Performance monitoring is increasingly supported by real-time dashboards of key indicators, regular collaborative performance reviews and comprehensive tracking of patient experience and outcomes. Learning networks across provider collaboratives and systems can be used to facilitate continuous improvement, supported by best practice sharing forums and joint training programmes.
This includes the National Oversight and Assessment Framework (including ICB Capabilities Guidance, Performance, Improvement and Regulation Framework), and forthcoming updated NHS England Operating Framework and Strategic Commissioning Framework.
Risk management and success metrics
Effective risk management is integral to the success of this new way of working. Key risks around provider engagement, data quality, financial sustainability, workforce capacity and clinical safety will be actively managed as part of NHS England’s performance management regime. This will be done through early stakeholder engagement, development of shared processes, phased implementation approaches, joint workforce planning, and robust governance. The ICB’s role as a convenor that can take a system view will be particularly important.

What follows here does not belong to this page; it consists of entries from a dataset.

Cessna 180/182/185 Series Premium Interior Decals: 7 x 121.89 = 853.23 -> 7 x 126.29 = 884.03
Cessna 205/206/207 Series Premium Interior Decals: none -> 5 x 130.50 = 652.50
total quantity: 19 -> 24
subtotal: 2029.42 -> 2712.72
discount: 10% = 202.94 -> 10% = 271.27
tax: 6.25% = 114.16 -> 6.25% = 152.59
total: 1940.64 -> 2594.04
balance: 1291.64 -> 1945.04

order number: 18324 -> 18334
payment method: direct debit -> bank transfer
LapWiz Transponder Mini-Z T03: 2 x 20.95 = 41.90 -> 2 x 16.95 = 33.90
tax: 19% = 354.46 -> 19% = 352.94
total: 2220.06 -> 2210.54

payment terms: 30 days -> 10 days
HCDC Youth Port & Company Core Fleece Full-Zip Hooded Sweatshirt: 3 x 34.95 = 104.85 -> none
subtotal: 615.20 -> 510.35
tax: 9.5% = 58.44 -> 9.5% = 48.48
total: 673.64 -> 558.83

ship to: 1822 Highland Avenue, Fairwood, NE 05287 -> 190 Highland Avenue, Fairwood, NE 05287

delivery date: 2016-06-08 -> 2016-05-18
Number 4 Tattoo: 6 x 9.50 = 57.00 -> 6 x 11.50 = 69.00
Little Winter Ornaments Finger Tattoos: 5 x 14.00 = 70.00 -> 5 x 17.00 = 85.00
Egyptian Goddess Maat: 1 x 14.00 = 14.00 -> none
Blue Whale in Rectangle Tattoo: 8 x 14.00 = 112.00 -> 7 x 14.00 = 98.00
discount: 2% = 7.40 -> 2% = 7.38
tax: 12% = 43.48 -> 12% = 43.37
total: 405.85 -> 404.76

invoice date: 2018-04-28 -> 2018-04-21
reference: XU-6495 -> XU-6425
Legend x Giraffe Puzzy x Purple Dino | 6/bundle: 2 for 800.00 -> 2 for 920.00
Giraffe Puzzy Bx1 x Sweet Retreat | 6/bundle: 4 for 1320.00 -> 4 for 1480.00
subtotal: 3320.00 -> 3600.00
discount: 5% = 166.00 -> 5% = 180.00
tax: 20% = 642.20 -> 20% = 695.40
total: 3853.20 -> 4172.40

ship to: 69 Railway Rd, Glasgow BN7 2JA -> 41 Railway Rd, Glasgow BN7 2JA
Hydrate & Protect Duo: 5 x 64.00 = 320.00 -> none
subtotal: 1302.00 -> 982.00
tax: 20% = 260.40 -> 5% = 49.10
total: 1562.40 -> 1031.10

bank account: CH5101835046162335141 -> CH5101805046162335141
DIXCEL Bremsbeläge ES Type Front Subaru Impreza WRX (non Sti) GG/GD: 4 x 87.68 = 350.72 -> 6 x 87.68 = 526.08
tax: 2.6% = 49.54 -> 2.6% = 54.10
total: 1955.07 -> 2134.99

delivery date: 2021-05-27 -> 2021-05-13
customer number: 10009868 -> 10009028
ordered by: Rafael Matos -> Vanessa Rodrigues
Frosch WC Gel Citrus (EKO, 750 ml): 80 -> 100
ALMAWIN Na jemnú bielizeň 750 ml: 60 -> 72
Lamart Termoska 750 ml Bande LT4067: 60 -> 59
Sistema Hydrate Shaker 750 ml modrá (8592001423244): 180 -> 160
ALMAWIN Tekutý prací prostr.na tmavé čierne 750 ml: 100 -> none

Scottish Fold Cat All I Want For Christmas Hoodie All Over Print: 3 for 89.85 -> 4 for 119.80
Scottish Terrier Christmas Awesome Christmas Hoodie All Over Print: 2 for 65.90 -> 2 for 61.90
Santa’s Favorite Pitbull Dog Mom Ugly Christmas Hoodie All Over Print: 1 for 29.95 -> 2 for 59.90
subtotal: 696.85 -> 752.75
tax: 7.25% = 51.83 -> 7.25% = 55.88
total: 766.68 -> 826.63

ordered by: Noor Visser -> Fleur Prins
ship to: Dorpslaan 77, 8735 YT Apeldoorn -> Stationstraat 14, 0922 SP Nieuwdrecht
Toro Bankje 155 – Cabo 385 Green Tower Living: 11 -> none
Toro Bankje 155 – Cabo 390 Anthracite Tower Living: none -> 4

Success can be measured both at system and operational levels. System-level metrics will track improvements in population health outcomes, reduction in health inequalities, value for money and patient experience. Operational metrics will focus on provider collaboration, quality standards, workforce satisfaction, service integration and financial performance. As much as possible, these should be streamlined and specific to support transformation and delivery to ensure leaders and staff have the headspace and time to deliver the changes needed.